[Available data]

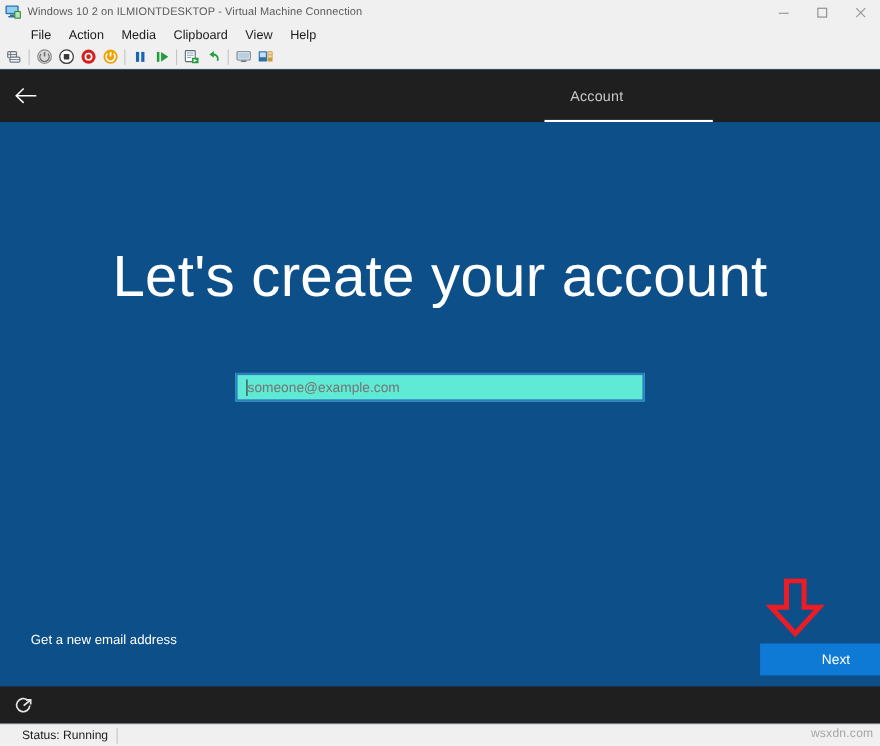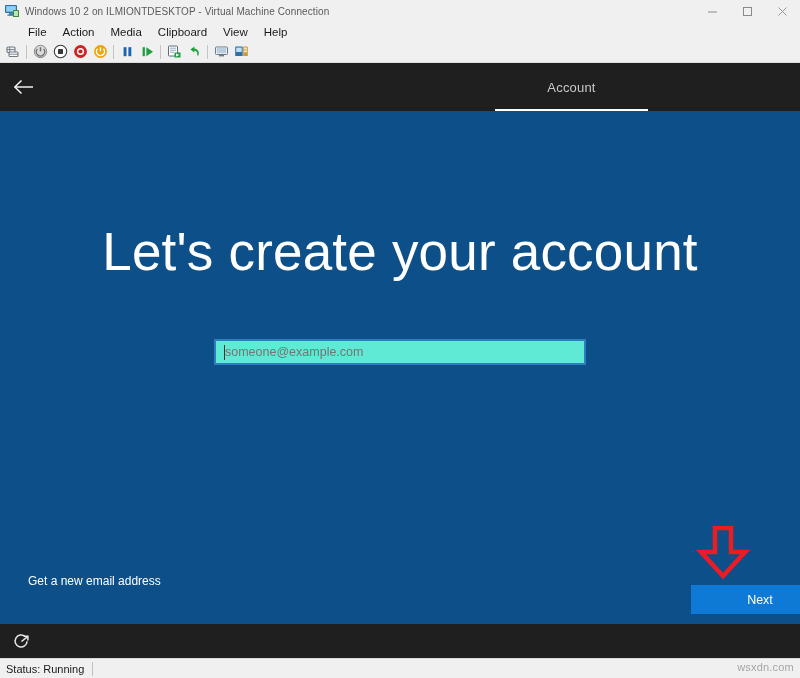"Account" .oobe-tab { left: 495px -> 466px }
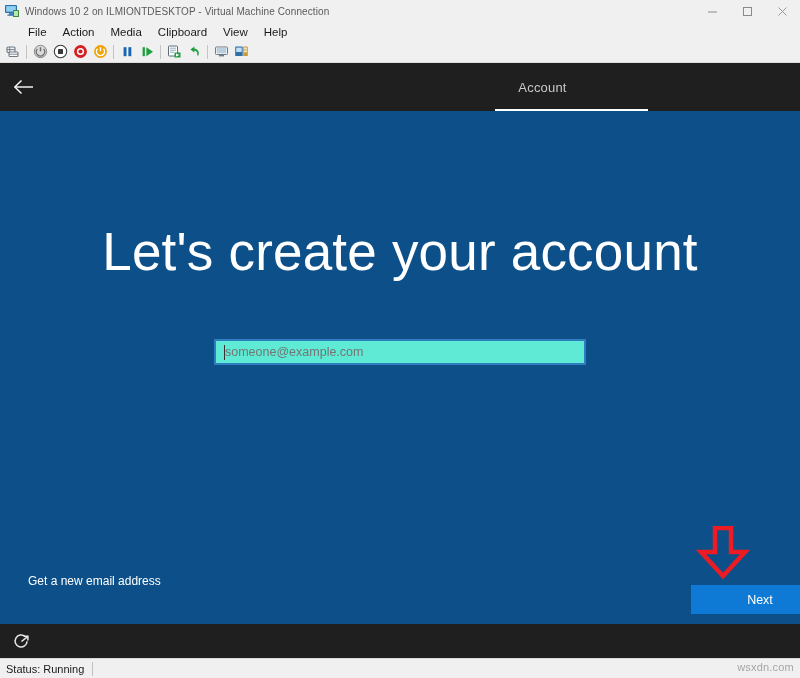"Status: Running" .status-text { padding-left: 6px -> 20px }
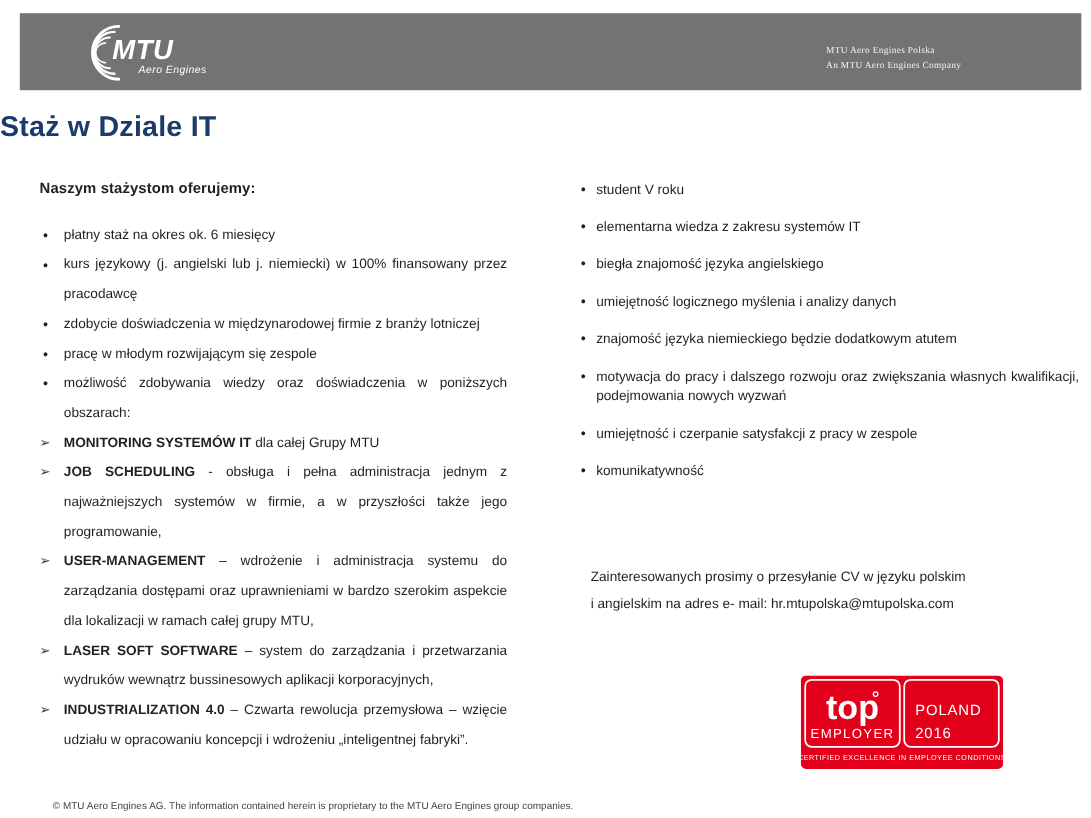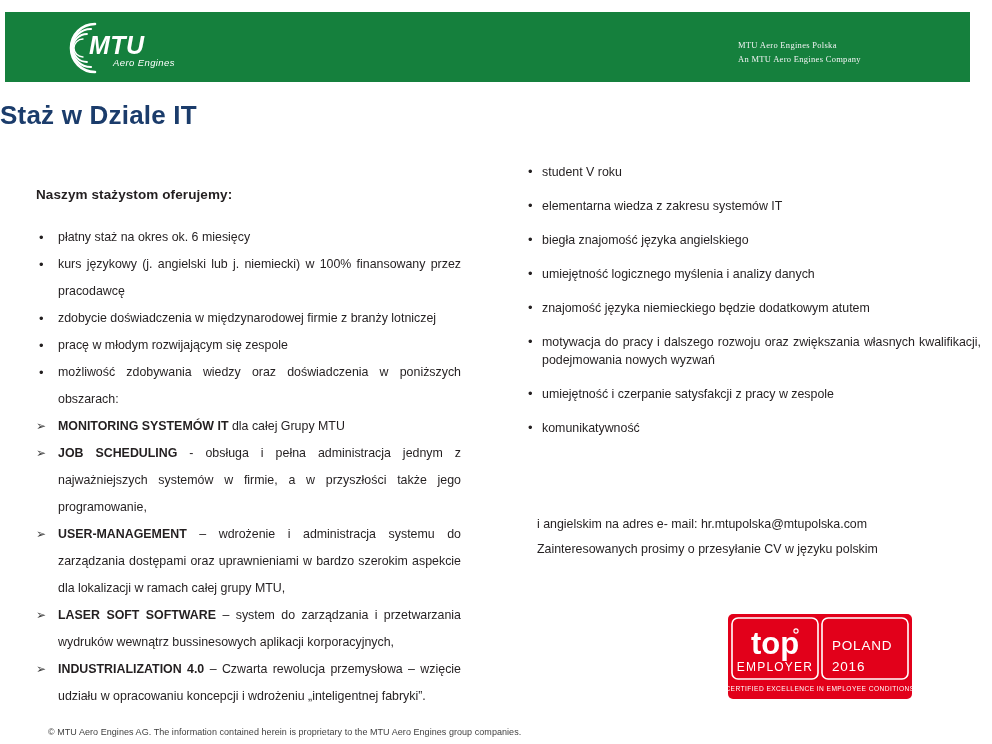"MTU" .header-bar { background: #15803d -> #737373; left: 5px -> 18px }
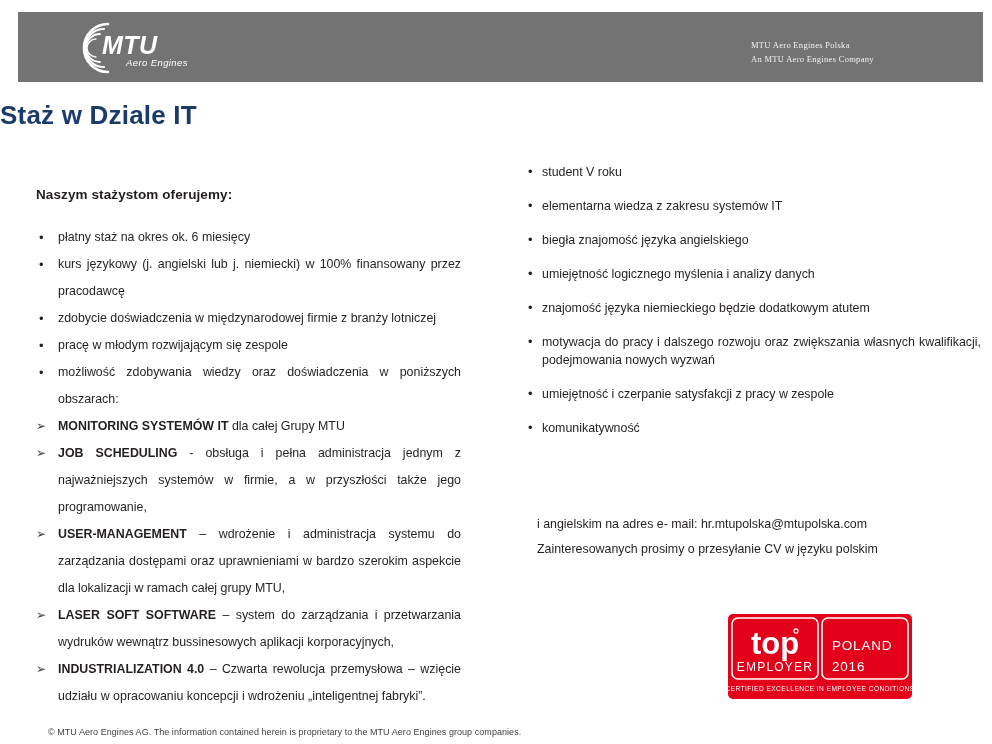"Naszym stażystom oferujemy:" .col-left { margin-top: 24px -> none }
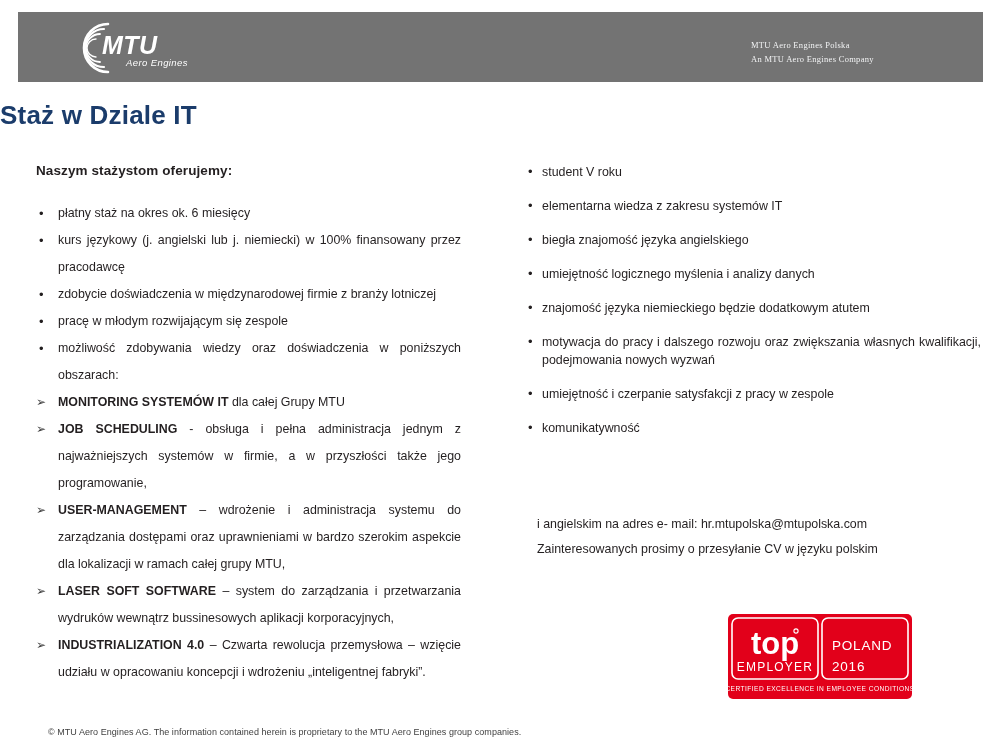"i angielskim na adres e-" div { order: before "Zainteresowanych prosimy o przesyłanie" -> after "Zainteresowanych prosimy o przesyłanie" }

[/Available data]

Retype every entry above exactly, leaving out the pictures.

◆ Reply:
"Account" .oobe-tab { left: 495px -> 466px }
"Status: Running" .status-text { padding-left: 6px -> 20px }
"MTU" .header-bar { background: #15803d -> #737373; left: 5px -> 18px }
"Naszym stażystom oferujemy:" .col-left { margin-top: 24px -> none }
"i angielskim na adres e-" div { order: before "Zainteresowanych prosimy o przesyłanie" -> after "Zainteresowanych prosimy o przesyłanie" }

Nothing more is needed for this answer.